In the spring of 1777 the commissioners sent an agent to Dover, who purchased a fine, fast-sailing English-built cutter, which was taken across to Dunkirk. There she was privately equipped as a cruiser, and put in command of Captain Gustavus Conyngham, who was appointed by filling up a blank commission from John Hancock, the President of Congress. This commission bore date March 1, 1777, and fully entitled Conyngham to the rank of captain in the navy. His vessel, although built in England like many of our cruisers, was not armed or equipped there, nor was his crew enlisted there, but in the port of a neutral. This vessel was finally seized under some treaty obligations between France and England. The commissioners immediately fitted out another cruiser, and still another. It was also affirmed that the money advanced to John Adams for traveling expenses, when he arrived in Spain a year or two later, was derived from the prizes of these vessels, which had been sent into the ports of Spain.

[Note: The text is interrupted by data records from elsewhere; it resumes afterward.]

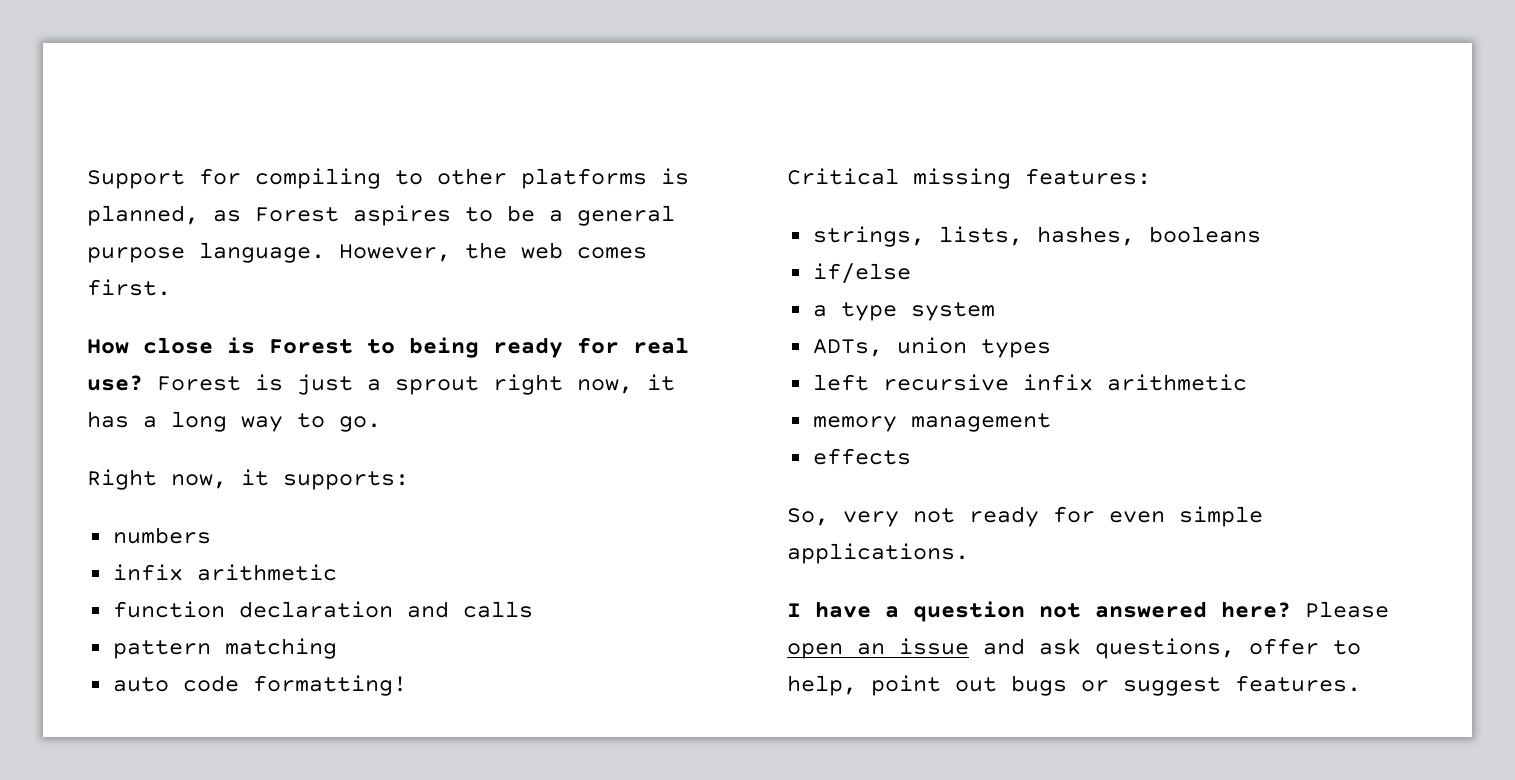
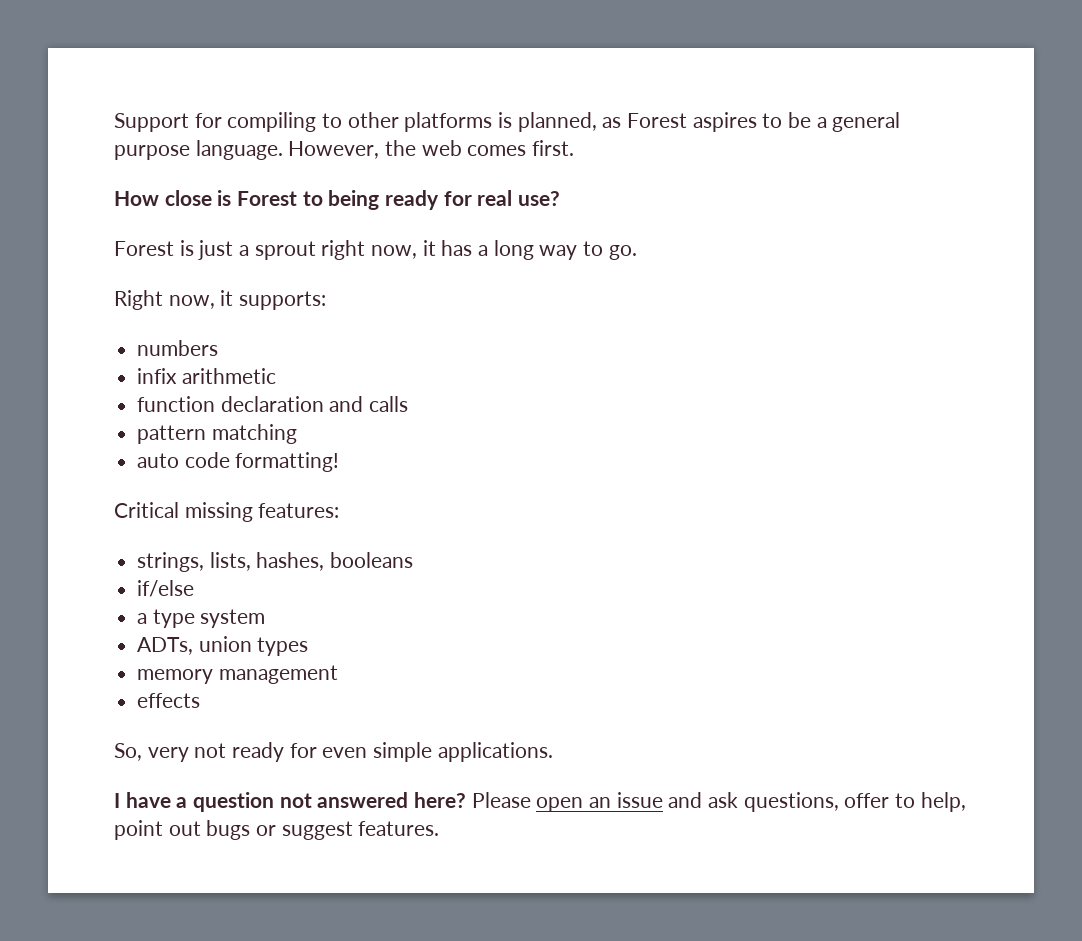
(143, 383) none -> (561, 198) //
[812,374,1247,391] // left recursive infix arithmetic -> (309, 646) none

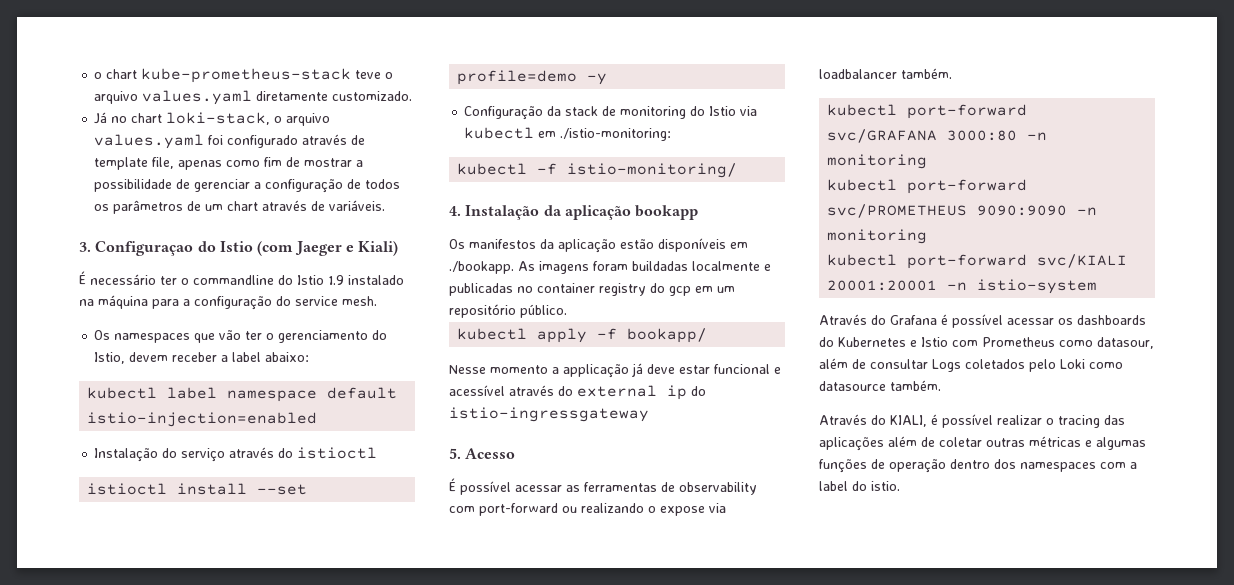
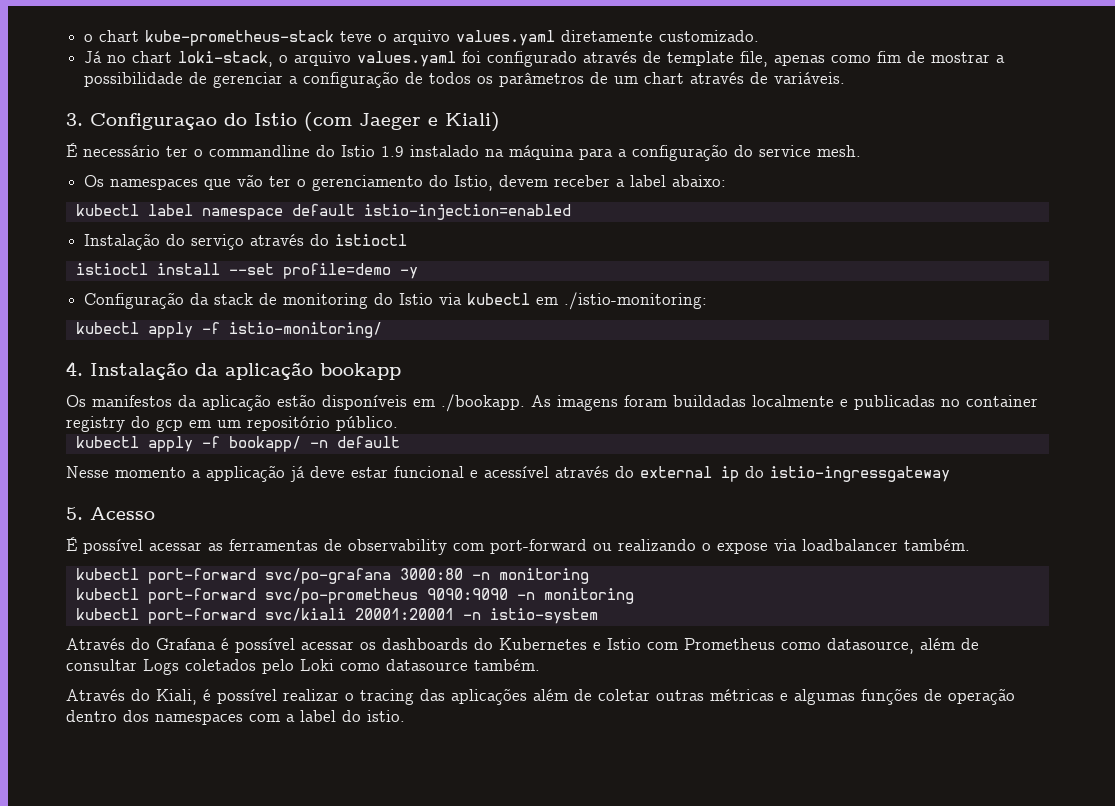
(528, 169) none -> [147,322,193,338] apply
(708, 335) none -> [309,436,400,448] -n default
[827,129,938,143] svc/GRAFANA -> [264,568,391,584] svc/po-grafana
[827,204,968,218] svc/PROMETHEUS -> [264,588,418,604] svc/po-prometheus
[1037,254,1128,268] svc/KIALI -> [264,608,346,621] svc/kiali
[1097,337,1154,349] datasour, -> [827,638,914,654] datasource,
[890,415,927,427] KIALI, -> [156,689,197,705] Kiali,

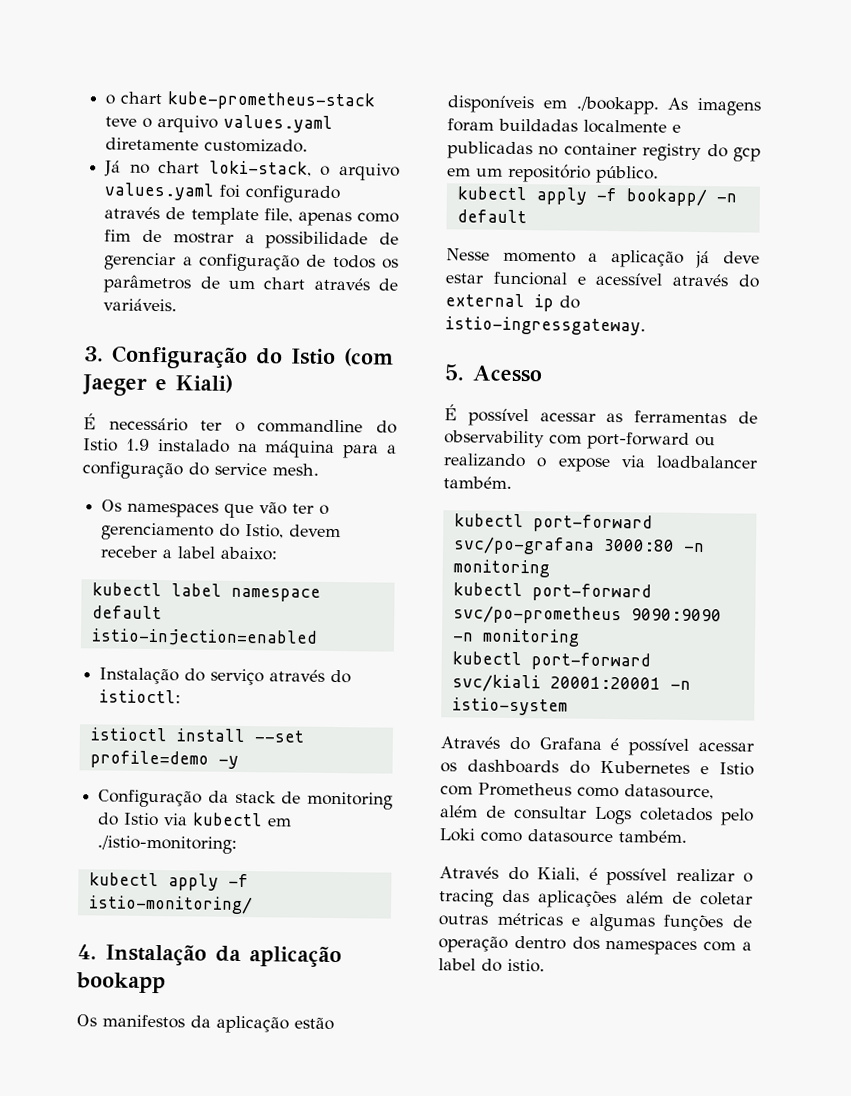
[90,113,217,130] Configuraçao -> [111,345,248,370] Configuração
[335,234,408,246] istioctl -> [99,689,182,704] istioctl:
[206,465,285,482] applicação -> [610,250,684,268] aplicação
[770,466,950,482] istio-ingressgateway -> [445,316,646,336] istio-ingressgateway.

Captain Conyngham was a very successful commander, but he was made a prisoner in 1779. The matter was brought before Congress in July of the same year, and a committee reported that this ‘late commander of an armed vessel in the service of the States, and taken on board of a private armed cutter, had been treated in a manner contrary to the dictates of humanity, and the practice of Christian civilized nations.’ Whereupon it was resolved to demand of the British Admiral in New York that good and sufficient reason be given for this conduct, or that he be immediately released from his rigorous and ignominious confinement. If a satisfactory answer was not received by August 1st, so many persons as were deemed proper were ordered to be confined in safe and close custody, to abide the fate of the said Gustavus Conyngham. No answer having been received, one Christopher Hale was thus confined. In December he petitioned Congress for an exchange, and permission to procure a person in his room. Congress replied that his petition could not be granted until Captain Conyngham was released, ‘as it had been determined that he must abide the fate of that officer.’ Conyngham was subsequently released.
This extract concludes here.